Records to use:

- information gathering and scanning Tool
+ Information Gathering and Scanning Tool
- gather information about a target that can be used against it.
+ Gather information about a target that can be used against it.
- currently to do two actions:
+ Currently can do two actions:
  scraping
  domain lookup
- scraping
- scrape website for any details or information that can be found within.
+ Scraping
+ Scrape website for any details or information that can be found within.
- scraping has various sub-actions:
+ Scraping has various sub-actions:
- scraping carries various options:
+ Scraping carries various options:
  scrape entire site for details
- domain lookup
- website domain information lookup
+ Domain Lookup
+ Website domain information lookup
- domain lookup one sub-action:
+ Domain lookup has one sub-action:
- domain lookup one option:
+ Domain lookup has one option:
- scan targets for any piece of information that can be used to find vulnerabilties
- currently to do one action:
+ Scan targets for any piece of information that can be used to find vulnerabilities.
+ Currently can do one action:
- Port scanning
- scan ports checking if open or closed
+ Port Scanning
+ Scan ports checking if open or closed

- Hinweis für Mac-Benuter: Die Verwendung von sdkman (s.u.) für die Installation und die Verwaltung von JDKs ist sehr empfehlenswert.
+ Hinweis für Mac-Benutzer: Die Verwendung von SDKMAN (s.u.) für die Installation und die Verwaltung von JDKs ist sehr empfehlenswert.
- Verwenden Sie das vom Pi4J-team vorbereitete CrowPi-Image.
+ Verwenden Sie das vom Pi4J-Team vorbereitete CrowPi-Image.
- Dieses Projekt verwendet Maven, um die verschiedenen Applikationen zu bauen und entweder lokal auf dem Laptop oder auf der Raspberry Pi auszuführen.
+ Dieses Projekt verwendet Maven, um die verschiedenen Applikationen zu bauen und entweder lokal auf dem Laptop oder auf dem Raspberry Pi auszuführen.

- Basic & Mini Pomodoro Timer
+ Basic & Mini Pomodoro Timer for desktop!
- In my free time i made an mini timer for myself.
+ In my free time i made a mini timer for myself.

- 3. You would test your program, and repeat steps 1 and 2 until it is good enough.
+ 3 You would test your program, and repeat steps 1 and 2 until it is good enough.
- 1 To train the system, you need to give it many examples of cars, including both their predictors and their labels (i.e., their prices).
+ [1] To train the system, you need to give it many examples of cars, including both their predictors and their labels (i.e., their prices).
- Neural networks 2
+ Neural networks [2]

Activity:
Transcribe the entries above, every line exactly as it reads.

Result for this exercise:
- information gathering and scanning Tool
+ Information Gathering and Scanning Tool
- gather information about a target that can be used against it.
+ Gather information about a target that can be used against it.
- currently to do two actions:
+ Currently can do two actions:
  scraping
  domain lookup
- scraping
- scrape website for any details or information that can be found within.
+ Scraping
+ Scrape website for any details or information that can be found within.
- scraping has various sub-actions:
+ Scraping has various sub-actions:
- scraping carries various options:
+ Scraping carries various options:
  scrape entire site for details
- domain lookup
- website domain information lookup
+ Domain Lookup
+ Website domain information lookup
- domain lookup one sub-action:
+ Domain lookup has one sub-action:
- domain lookup one option:
+ Domain lookup has one option:
- scan targets for any piece of information that can be used to find vulnerabilties
- currently to do one action:
+ Scan targets for any piece of information that can be used to find vulnerabilities.
+ Currently can do one action:
- Port scanning
- scan ports checking if open or closed
+ Port Scanning
+ Scan ports checking if open or closed

- Hinweis für Mac-Benuter: Die Verwendung von sdkman (s.u.) für die Installation und die Verwaltung von JDKs ist sehr empfehlenswert.
+ Hinweis für Mac-Benutzer: Die Verwendung von SDKMAN (s.u.) für die Installation und die Verwaltung von JDKs ist sehr empfehlenswert.
- Verwenden Sie das vom Pi4J-team vorbereitete CrowPi-Image.
+ Verwenden Sie das vom Pi4J-Team vorbereitete CrowPi-Image.
- Dieses Projekt verwendet Maven, um die verschiedenen Applikationen zu bauen und entweder lokal auf dem Laptop oder auf der Raspberry Pi auszuführen.
+ Dieses Projekt verwendet Maven, um die verschiedenen Applikationen zu bauen und entweder lokal auf dem Laptop oder auf dem Raspberry Pi auszuführen.

- Basic & Mini Pomodoro Timer
+ Basic & Mini Pomodoro Timer for desktop!
- In my free time i made an mini timer for myself.
+ In my free time i made a mini timer for myself.

- 3. You would test your program, and repeat steps 1 and 2 until it is good enough.
+ 3 You would test your program, and repeat steps 1 and 2 until it is good enough.
- 1 To train the system, you need to give it many examples of cars, including both their predictors and their labels (i.e., their prices).
+ [1] To train the system, you need to give it many examples of cars, including both their predictors and their labels (i.e., their prices).
- Neural networks 2
+ Neural networks [2]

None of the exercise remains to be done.